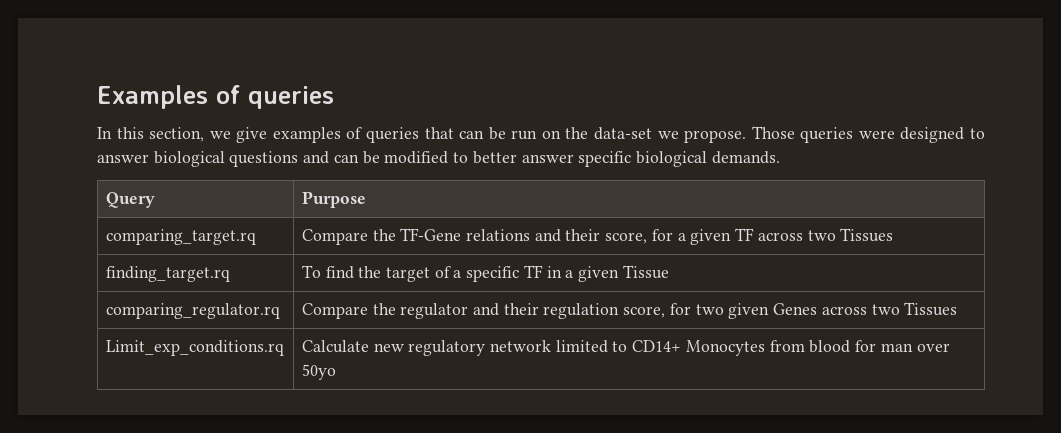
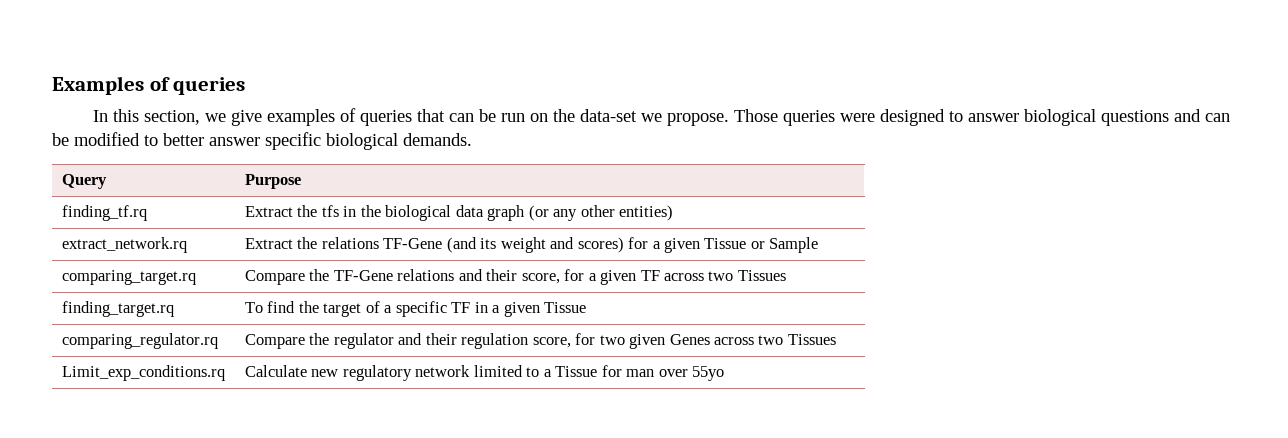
+ finding_tf.rq | Extract the tfs in the biological data graph (or any other entities)
+ extract_network.rq | Extract the relations TF-Gene (and its weight and scores) for a given Tissue or Sample
- Limit_exp_conditions.rq | Calculate new regulatory network limited to CD14+ Monocytes from blood for man over 50yo
+ Limit_exp_conditions.rq | Calculate new regulatory network limited to a Tissue for man over 55yo

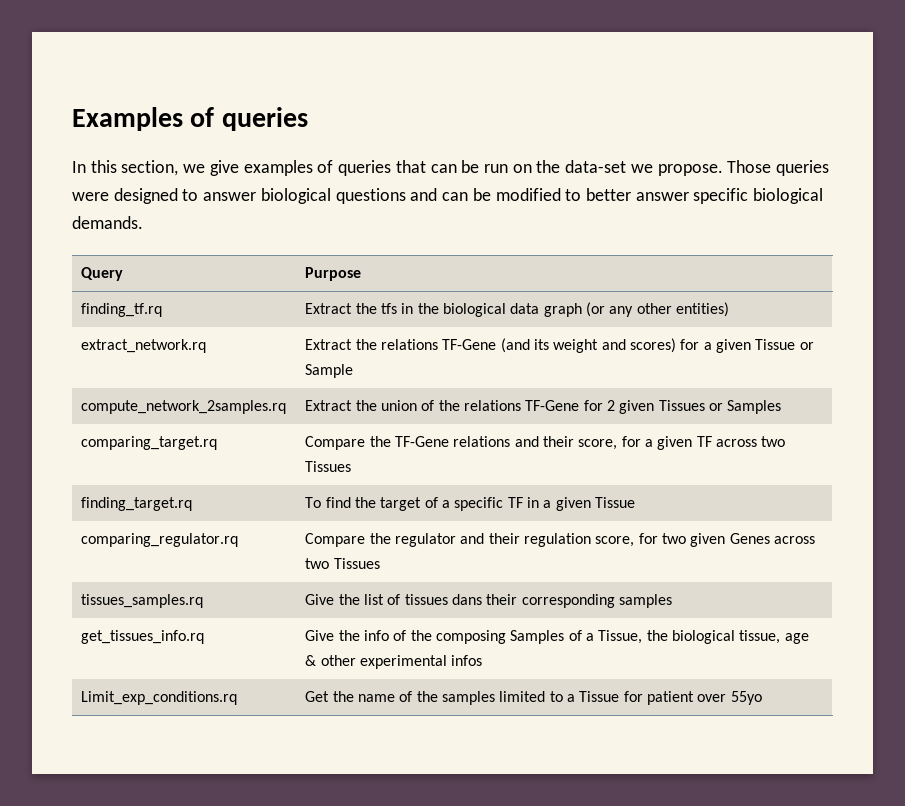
+ compute_network_2samples.rq | Extract the union of the relations TF-Gene for 2 given Tissues or Samples
- Limit_exp_conditions.rq | Calculate new regulatory network limited to a Tissue for man over 55yo
+ tissues_samples.rq | Give the list of tissues dans their corresponding samples
+ get_tissues_info.rq | Give the info of the composing Samples of a Tissue, the biological tissue, age & other experimental infos
+ Limit_exp_conditions.rq | Get the name of the samples limited to a Tissue for patient over 55yo

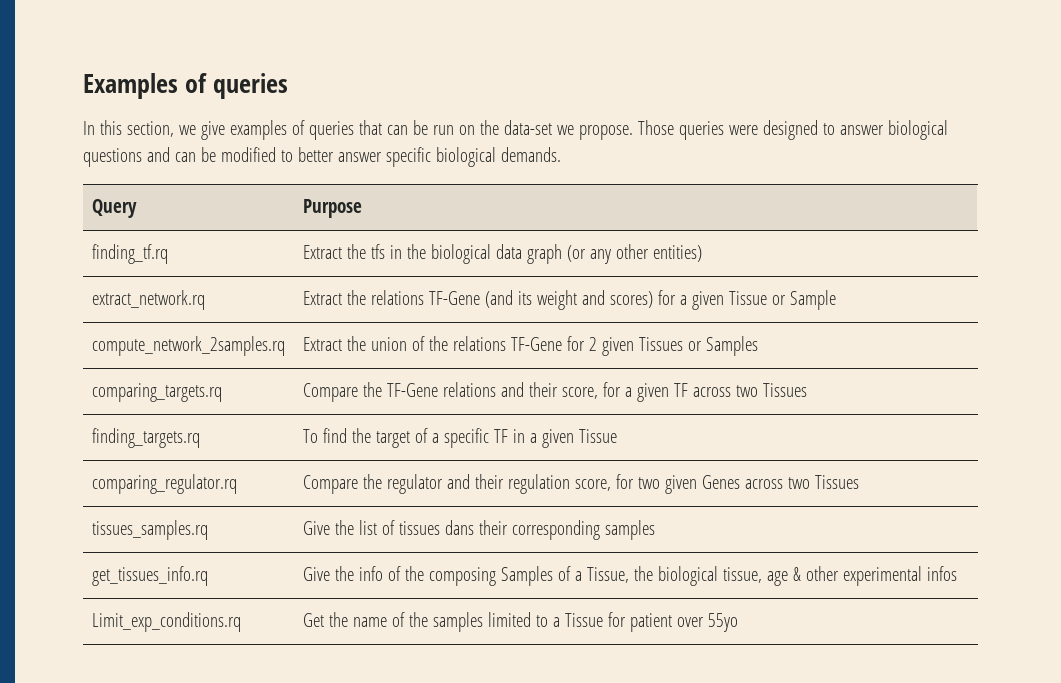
- comparing_target.rq | Compare the TF-Gene relations and their score, for a given TF across two Tissues
+ comparing_targets.rq | Compare the TF-Gene relations and their score, for a given TF across two Tissues
- finding_target.rq | To find the target of a specific TF in a given Tissue
+ finding_targets.rq | To find the target of a specific TF in a given Tissue

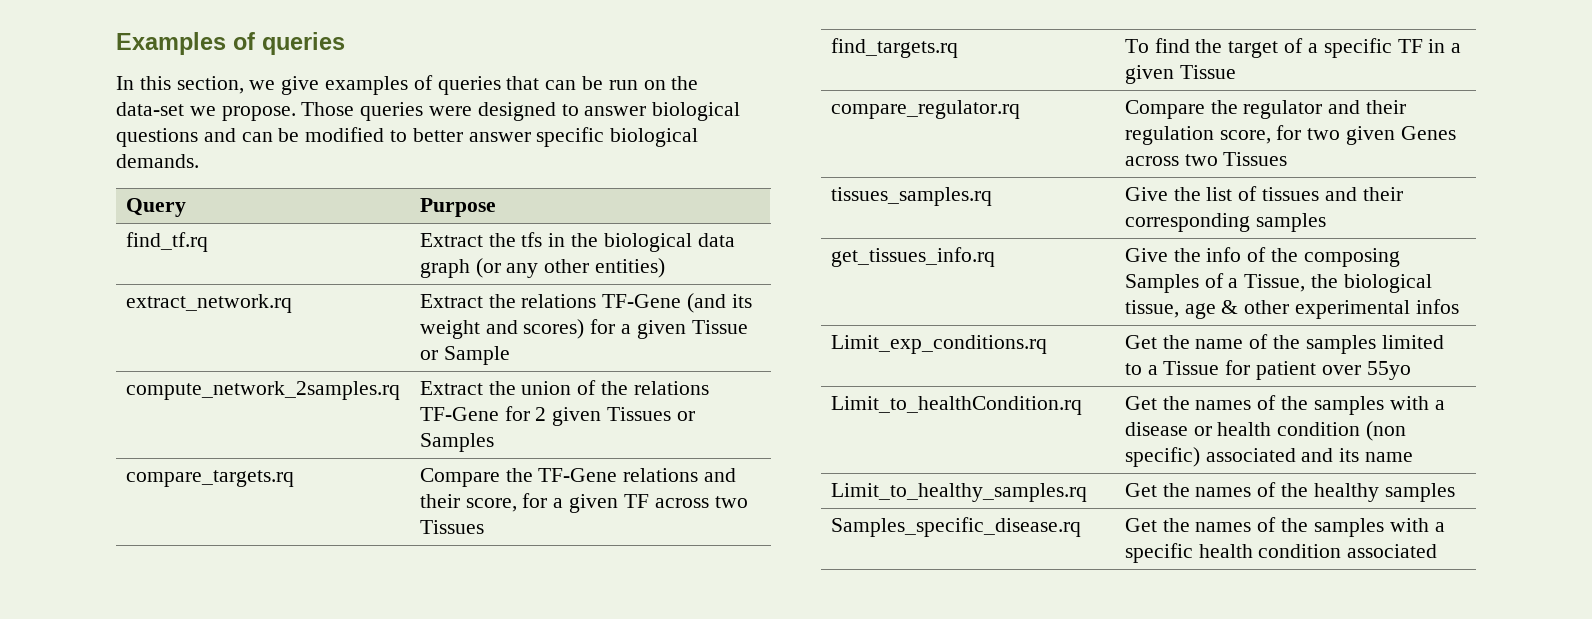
- finding_tf.rq | Extract the tfs in the biological data graph (or any other entities)
+ find_tf.rq | Extract the tfs in the biological data graph (or any other entities)
- comparing_targets.rq | Compare the TF-Gene relations and their score, for a given TF across two Tissues
+ compare_targets.rq | Compare the TF-Gene relations and their score, for a given TF across two Tissues
- finding_targets.rq | To find the target of a specific TF in a given Tissue
+ find_targets.rq | To find the target of a specific TF in a given Tissue
- comparing_regulator.rq | Compare the regulator and their regulation score, for two given Genes across two Tissues
+ compare_regulator.rq | Compare the regulator and their regulation score, for two given Genes across two Tissues
- tissues_samples.rq | Give the list of tissues dans their corresponding samples
+ tissues_samples.rq | Give the list of tissues and their corresponding samples
+ Limit_to_healthCondition.rq | Get the names of the samples with a disease or health condition (non specific) associated and its name
+ Limit_to_healthy_samples.rq | Get the names of the healthy samples
+ Samples_specific_disease.rq | Get the names of the samples with a specific health condition associated

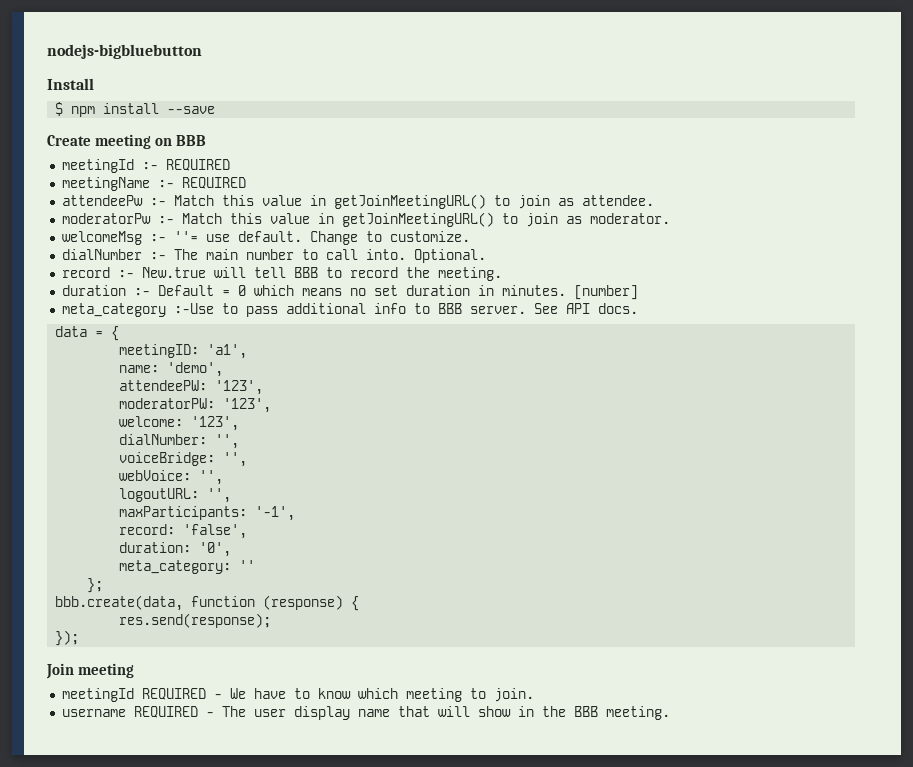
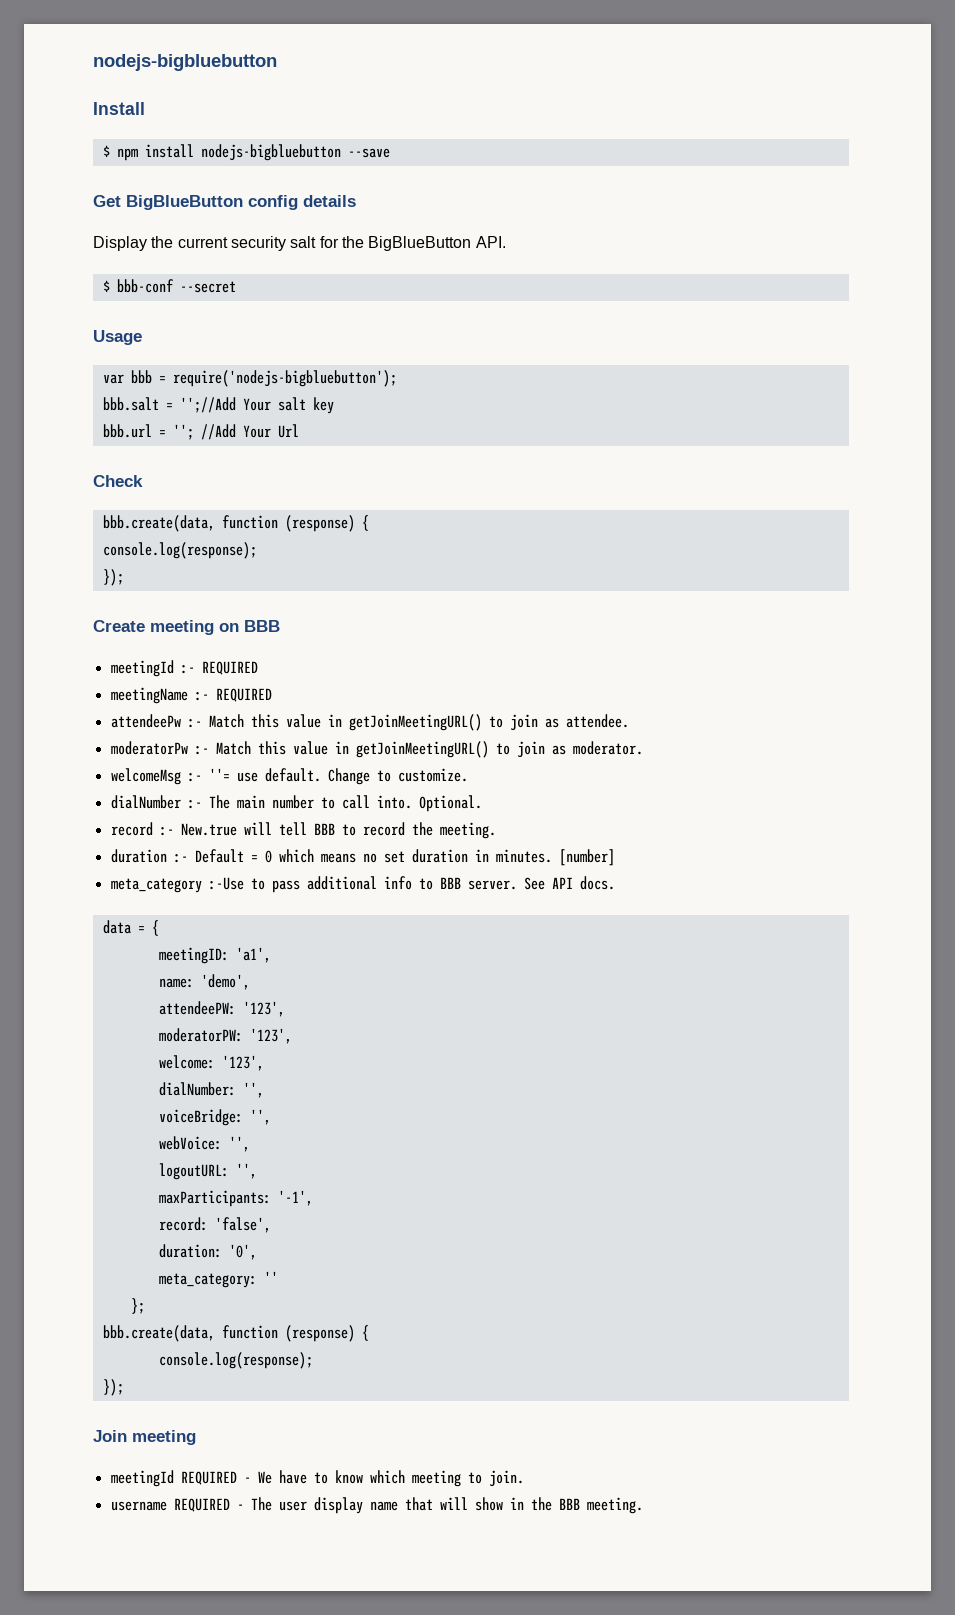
- $ npm install --save
+ $ npm install nodejs-bigbluebutton --save
+ Get BigBlueButton config details
+ Display the current security salt for the BigBlueButton API.
+ $ bbb-conf --secret
+ Usage
+ var bbb = require('nodejs-bigbluebutton');
+ bbb.salt = '';//Add Your salt key
+ bbb.url = ''; //Add Your Url
+ Check
+ bbb.create(data, function (response) {
+ console.log(response);
+ });
  };
  bbb.create(data, function (response) {
- res.send(response);
+ console.log(response);

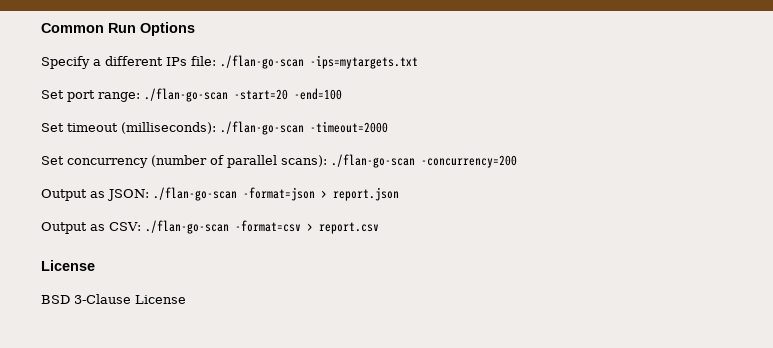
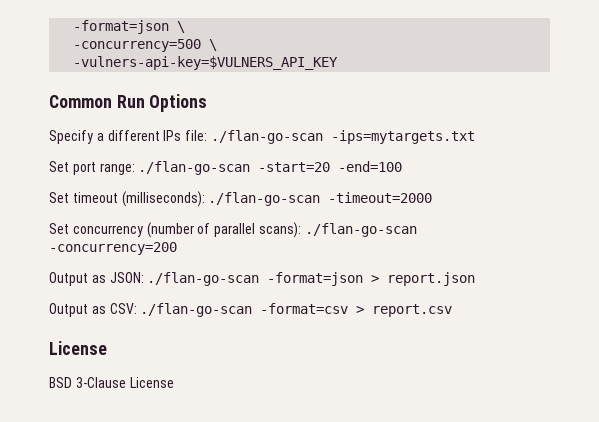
+ -format=json \
+ -concurrency=500 \
+ -vulners-api-key=$VULNERS_API_KEY

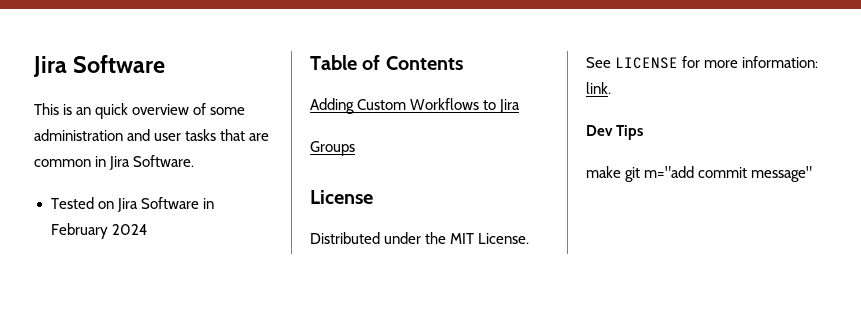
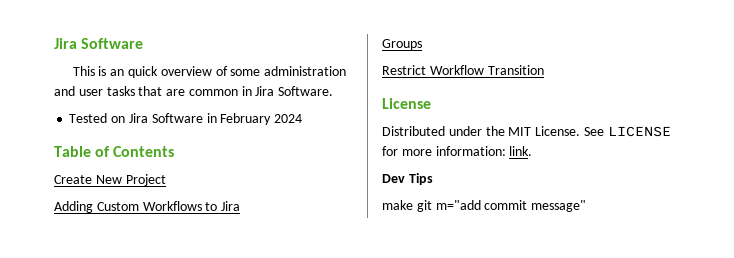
+ Create New Project
+ Restrict Workflow Transition

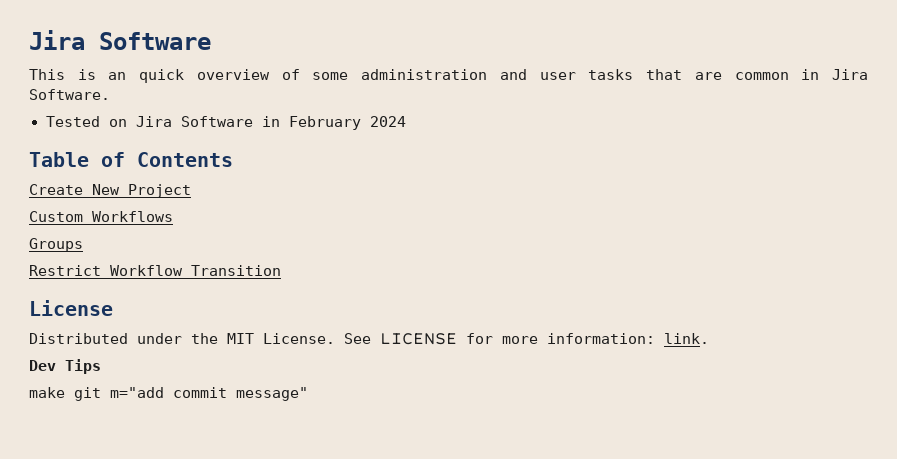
- Adding Custom Workflows to Jira
+ Custom Workflows

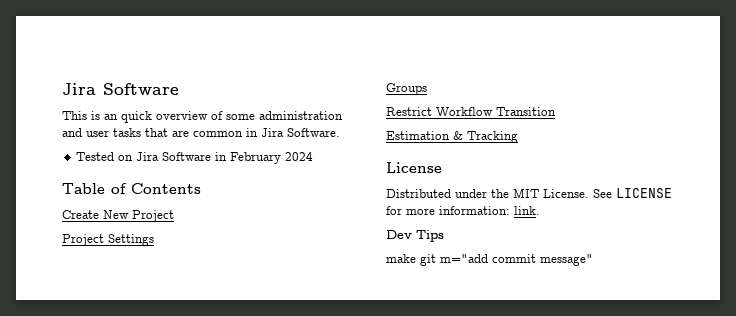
- Custom Workflows
+ Project Settings
+ Estimation & Tracking

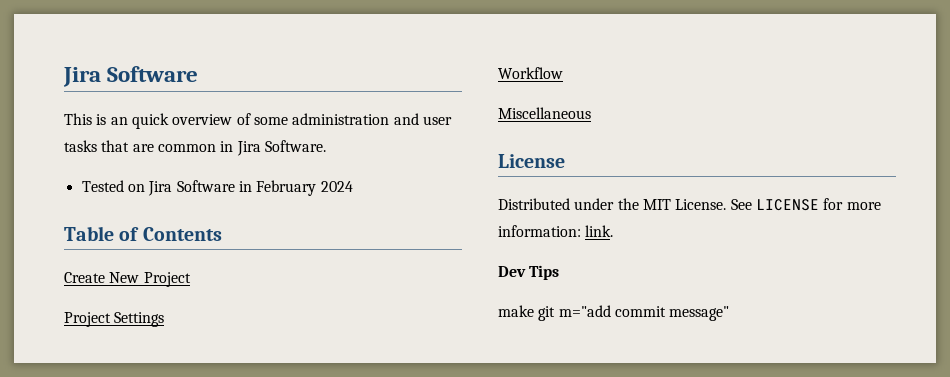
- Groups
- Restrict Workflow Transition
- Estimation & Tracking
+ Workflow
+ Miscellaneous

• • • • •

**TASK DIRECTIONS**
Repeat the entries above exactly as written, but not their pictures.

**ANSWER SPACE**
+ finding_tf.rq | Extract the tfs in the biological data graph (or any other entities)
+ extract_network.rq | Extract the relations TF-Gene (and its weight and scores) for a given Tissue or Sample
- Limit_exp_conditions.rq | Calculate new regulatory network limited to CD14+ Monocytes from blood for man over 50yo
+ Limit_exp_conditions.rq | Calculate new regulatory network limited to a Tissue for man over 55yo

+ compute_network_2samples.rq | Extract the union of the relations TF-Gene for 2 given Tissues or Samples
- Limit_exp_conditions.rq | Calculate new regulatory network limited to a Tissue for man over 55yo
+ tissues_samples.rq | Give the list of tissues dans their corresponding samples
+ get_tissues_info.rq | Give the info of the composing Samples of a Tissue, the biological tissue, age & other experimental infos
+ Limit_exp_conditions.rq | Get the name of the samples limited to a Tissue for patient over 55yo

- comparing_target.rq | Compare the TF-Gene relations and their score, for a given TF across two Tissues
+ comparing_targets.rq | Compare the TF-Gene relations and their score, for a given TF across two Tissues
- finding_target.rq | To find the target of a specific TF in a given Tissue
+ finding_targets.rq | To find the target of a specific TF in a given Tissue

- finding_tf.rq | Extract the tfs in the biological data graph (or any other entities)
+ find_tf.rq | Extract the tfs in the biological data graph (or any other entities)
- comparing_targets.rq | Compare the TF-Gene relations and their score, for a given TF across two Tissues
+ compare_targets.rq | Compare the TF-Gene relations and their score, for a given TF across two Tissues
- finding_targets.rq | To find the target of a specific TF in a given Tissue
+ find_targets.rq | To find the target of a specific TF in a given Tissue
- comparing_regulator.rq | Compare the regulator and their regulation score, for two given Genes across two Tissues
+ compare_regulator.rq | Compare the regulator and their regulation score, for two given Genes across two Tissues
- tissues_samples.rq | Give the list of tissues dans their corresponding samples
+ tissues_samples.rq | Give the list of tissues and their corresponding samples
+ Limit_to_healthCondition.rq | Get the names of the samples with a disease or health condition (non specific) associated and its name
+ Limit_to_healthy_samples.rq | Get the names of the healthy samples
+ Samples_specific_disease.rq | Get the names of the samples with a specific health condition associated

- $ npm install --save
+ $ npm install nodejs-bigbluebutton --save
+ Get BigBlueButton config details
+ Display the current security salt for the BigBlueButton API.
+ $ bbb-conf --secret
+ Usage
+ var bbb = require('nodejs-bigbluebutton');
+ bbb.salt = '';//Add Your salt key
+ bbb.url = ''; //Add Your Url
+ Check
+ bbb.create(data, function (response) {
+ console.log(response);
+ });
  };
  bbb.create(data, function (response) {
- res.send(response);
+ console.log(response);

+ -format=json \
+ -concurrency=500 \
+ -vulners-api-key=$VULNERS_API_KEY

+ Create New Project
+ Restrict Workflow Transition

- Adding Custom Workflows to Jira
+ Custom Workflows

- Custom Workflows
+ Project Settings
+ Estimation & Tracking

- Groups
- Restrict Workflow Transition
- Estimation & Tracking
+ Workflow
+ Miscellaneous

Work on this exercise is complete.